I went to see the show with a group of artist friends last week, and we were intrigued with several variations on a theme of passengers riding an omnibus.
In one version, a young woman sits with her left hand clutching the string of a box as her fellow passengers doze or gaze out the windows. Outside it's a blur of action. Two contrasting light sources flood into the interior from the left and right.
In another, larger version, a wealthier woman hooks her fingers through a red strap in a hatbox. This time a man's arm and hand fills the lower left. The same two side lights prevail as in the previous version. But now he adds a third light source, a bar of light from the viewer's position cutting boldly across the main figure.
A smaller study shows a female omnibus rider peering out toward the light with a hand on the window.

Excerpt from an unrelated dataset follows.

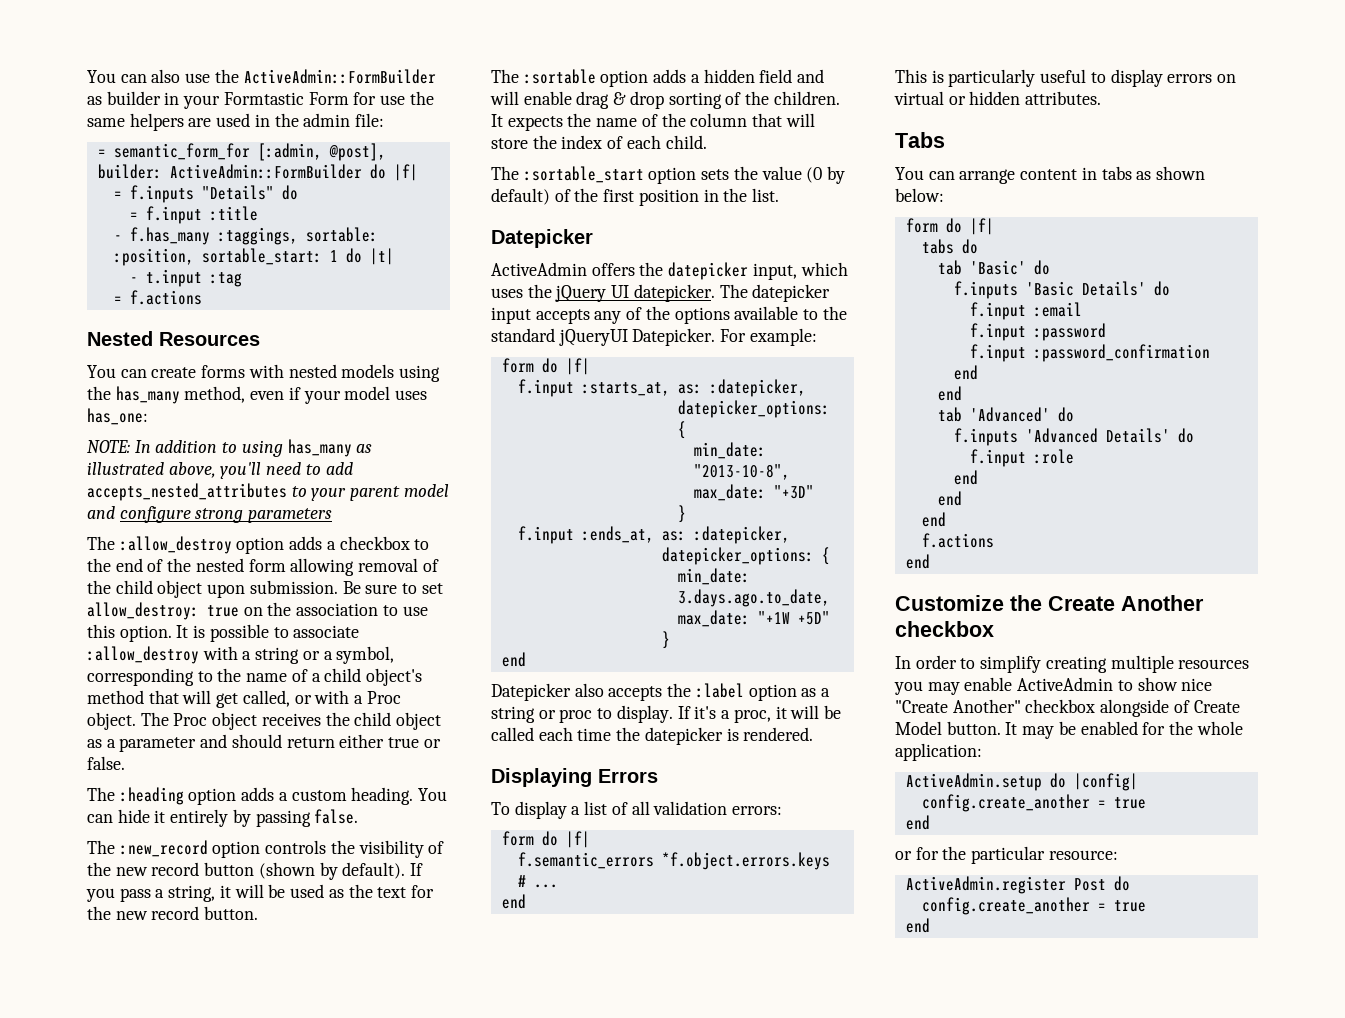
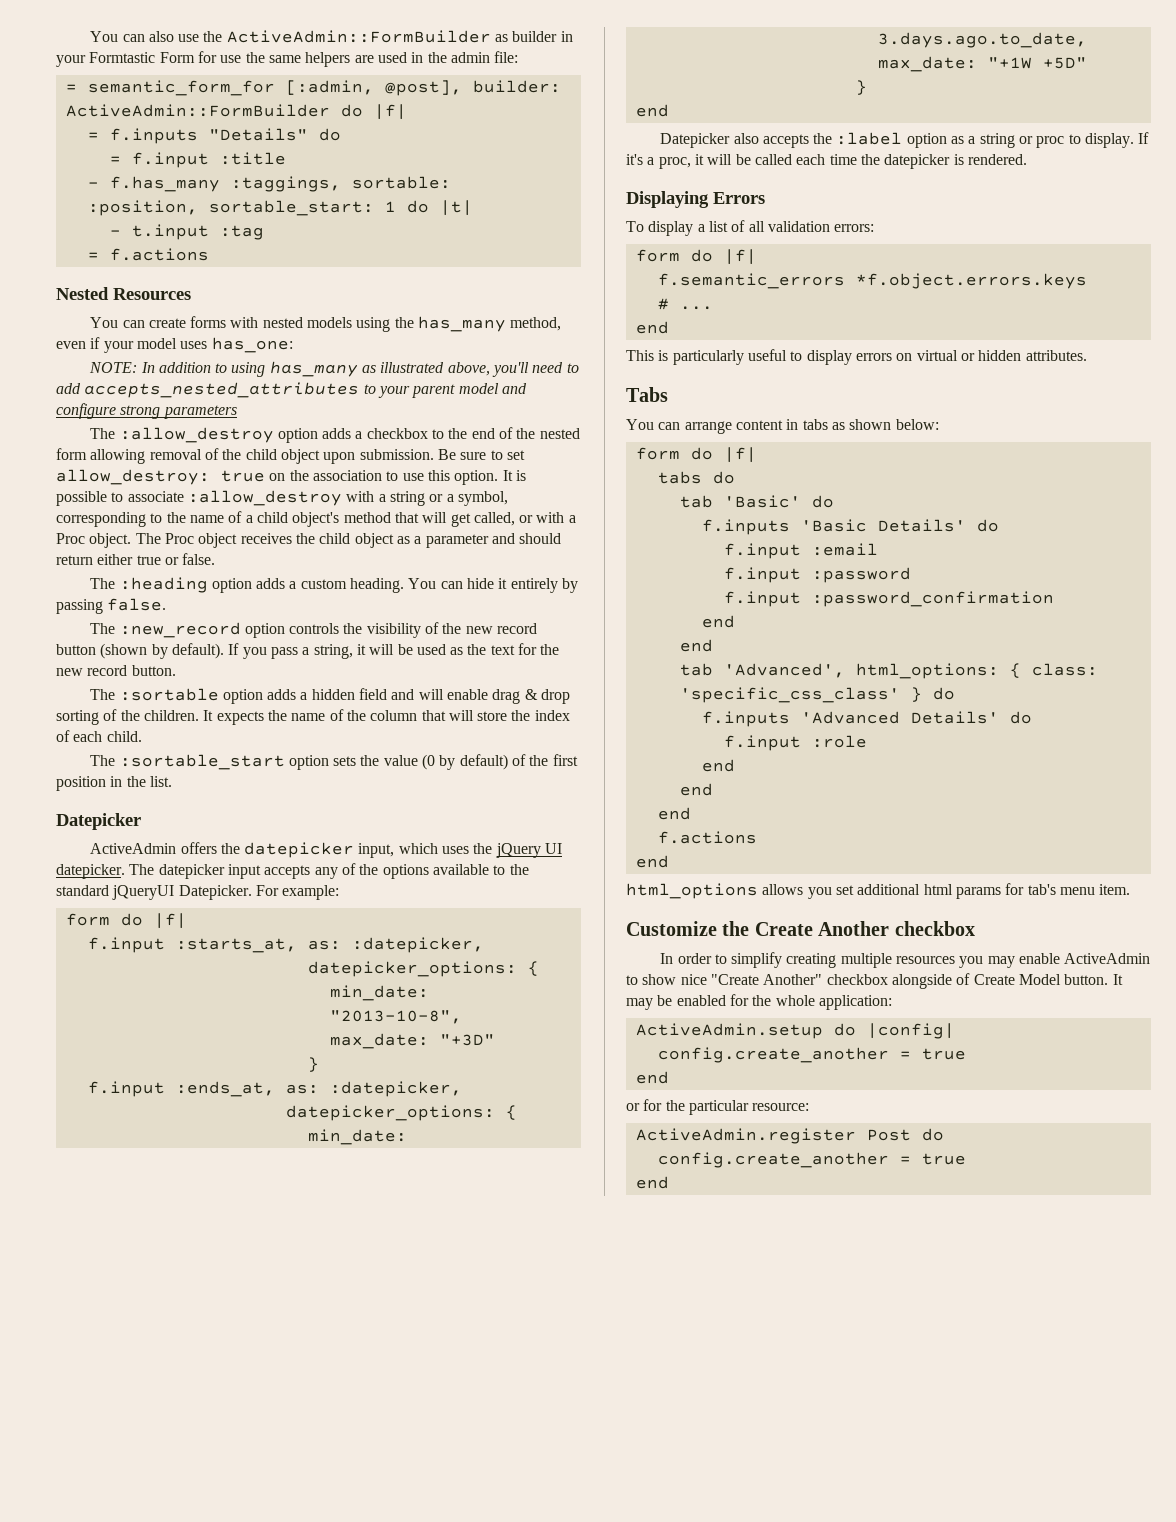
- tab 'Advanced' do
+ tab 'Advanced', html_options: { class: 'specific_css_class' } do
+ html_options allows you set additional html params for tab's menu item.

A 'bus interior is an interesting subject for a painter, one that we can relate to now. It's an environment that mixes social classes, forcing strangers to sit together in the same space, while each is miles apart in his or her own thoughts.
Evidently all these paintings were based on visual impressions that Zorn experienced on location. Of course he couldn't have painted these fairly large canvases on the spot. My guess is that he sketched some small rapid notations in pencil or charcoal on location, committed details to memory, and then reconstructed the scene with models in the studio.
The challenge would have been to hold to the fleeting impression, and not be seduced by detail in the static posed model. The attention to soft edges and rapid paint handling in all three versions gives the effect of jostling movement and the fleeting effect of a moment glimpsed and recollected.